§ What the exercise asks
Before printing, remove every picture; then print the lines below exactly, from the first line through the line containing "font-size: 12px; padding: 1px 4px;".
::: Material for this exercise :::
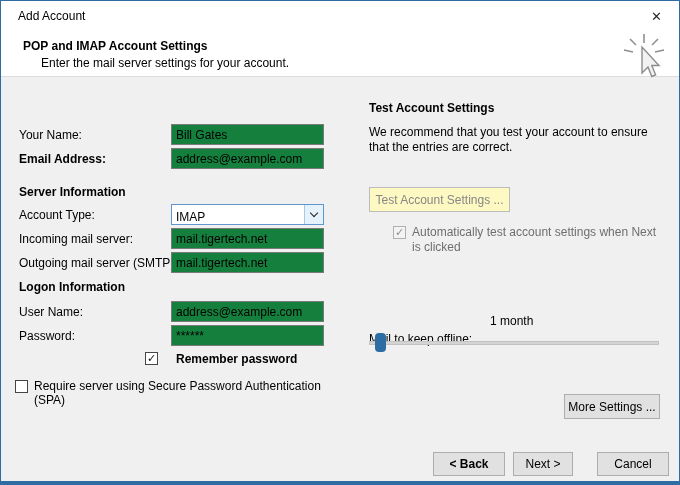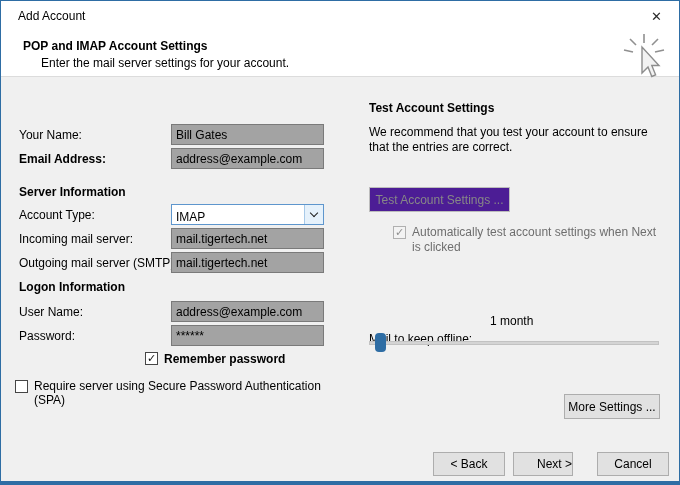--- a/index.html
+++ b/index.html
@@ -51,7 +51,7 @@
   .gray { color: #6e6e6e; }
   input.tb {
     position: absolute; width: 153px; height: 21px;
-    border: 1px solid #7a7a7a; background: #a3a3a3;
+    border: 1px solid #7a7a7a; background: #15803d;
     font-size: 12px; padding: 1px 4px;
     font-family: "Liberation Sans", sans-serif; color: #000;
     outline: none;

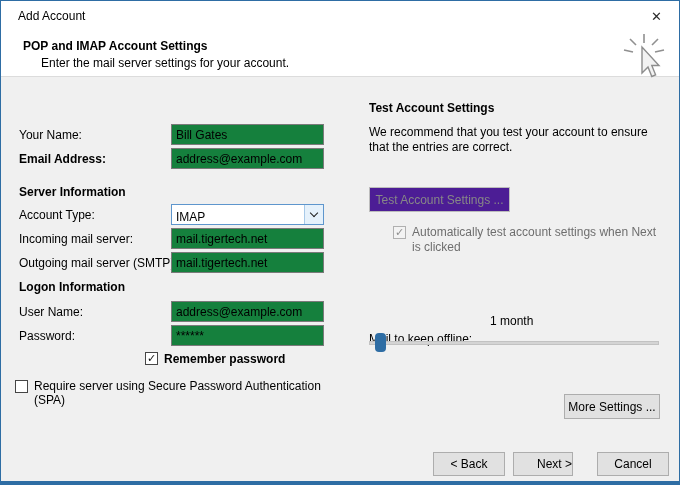--- a/index.html
+++ b/index.html
@@ -91,7 +91,7 @@
     font-family: "Liberation Sans", sans-serif;
   }
   .btn.disabled {
-    background: #4c1d95; border-color: #bcbcbc; color: #878787; cursor: default;
+    background: #fef9c3; border-color: #bcbcbc; color: #878787; cursor: default;
   }
   .slider-track {
     position: absolute; left: 368px; top: 340px; width: 290px; height: 4px;

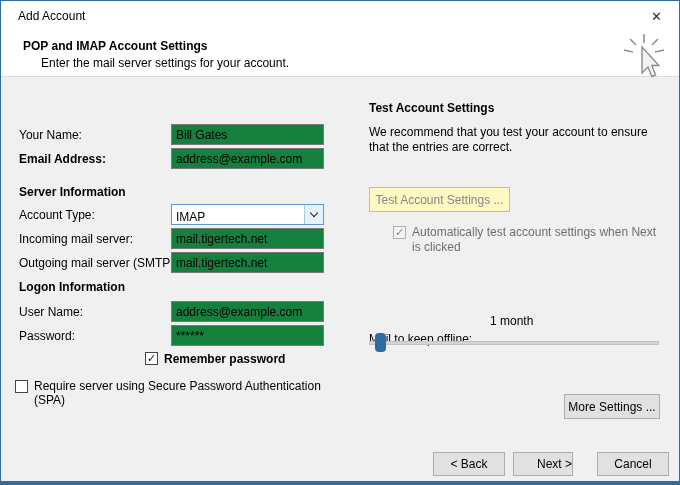--- a/index.html
+++ b/index.html
@@ -47,7 +47,7 @@
   }
   .lbl.wrap { white-space: normal; }
   .sec { font-weight: bold; }
-  .bold { font-weight: bold; }
+  .bold { font-weight: bold; margin-left: 12px; }
   .gray { color: #6e6e6e; }
   input.tb {
     position: absolute; width: 153px; height: 21px;

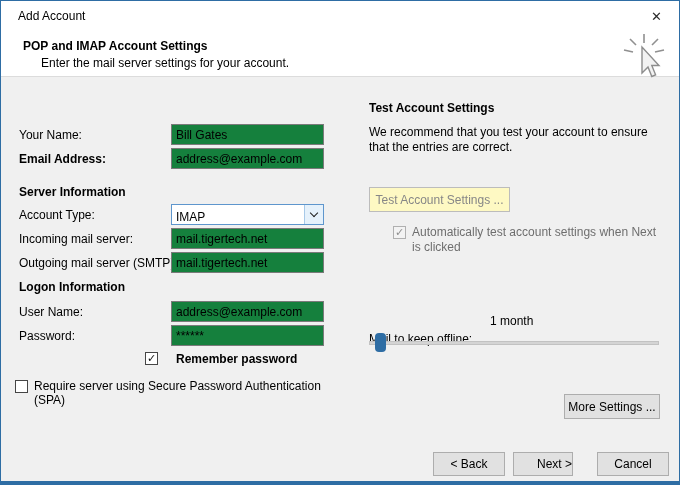--- a/index.html
+++ b/index.html
@@ -189,7 +189,7 @@
 
   <button class="btn" style="left:563px; top:393px; width:96px; height:25px;">More Settings ...</button>
 
-  <button class="btn" style="left:432px; top:451px; width:72px; height:24px;">&lt; Back</button>
+  <button class="btn" style="left:432px; top:451px; width:72px; height:24px;font-weight:bold;">&lt; Back</button>
   <button class="btn" style="left:512px; top:451px; width:60px; height:24px;text-align:right;">Next &gt;</button>
   <button class="btn" style="left:596px; top:451px; width:72px; height:24px;">Cancel</button>
 

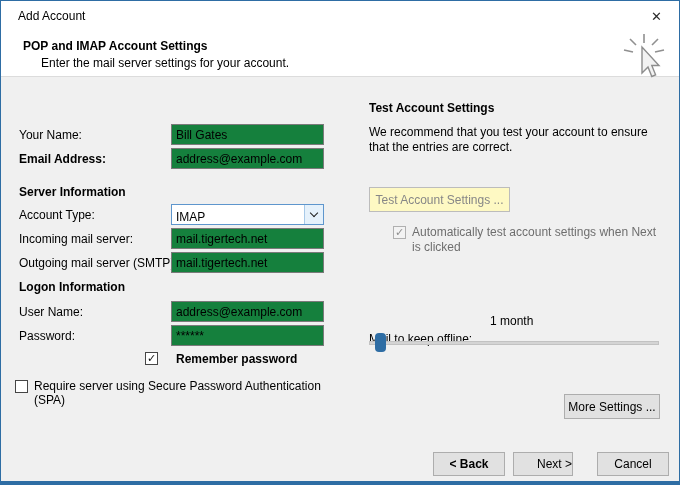--- a/index.html
+++ b/index.html
@@ -190,7 +190,7 @@
   <button class="btn" style="left:563px; top:393px; width:96px; height:25px;">More Settings ...</button>
 
   <button class="btn" style="left:432px; top:451px; width:72px; height:24px;font-weight:bold;">&lt; Back</button>
-  <button class="btn" style="left:512px; top:451px; width:60px; height:24px;text-align:right;">Next &gt;</button>
+  <button class="btn" style="left:512px; top:451px; width:60px; height:24px;">Next &gt;</button>
   <button class="btn" style="left:596px; top:451px; width:72px; height:24px;">Cancel</button>
 
 </div>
:::
§ Output below
--- a/index.html
+++ b/index.html
@@ -51,7 +51,7 @@
   .gray { color: #6e6e6e; }
   input.tb {
     position: absolute; width: 153px; height: 21px;
-    border: 1px solid #7a7a7a; background: #a3a3a3;
+    border: 1px solid #7a7a7a; background: #15803d;
     font-size: 12px; padding: 1px 4px;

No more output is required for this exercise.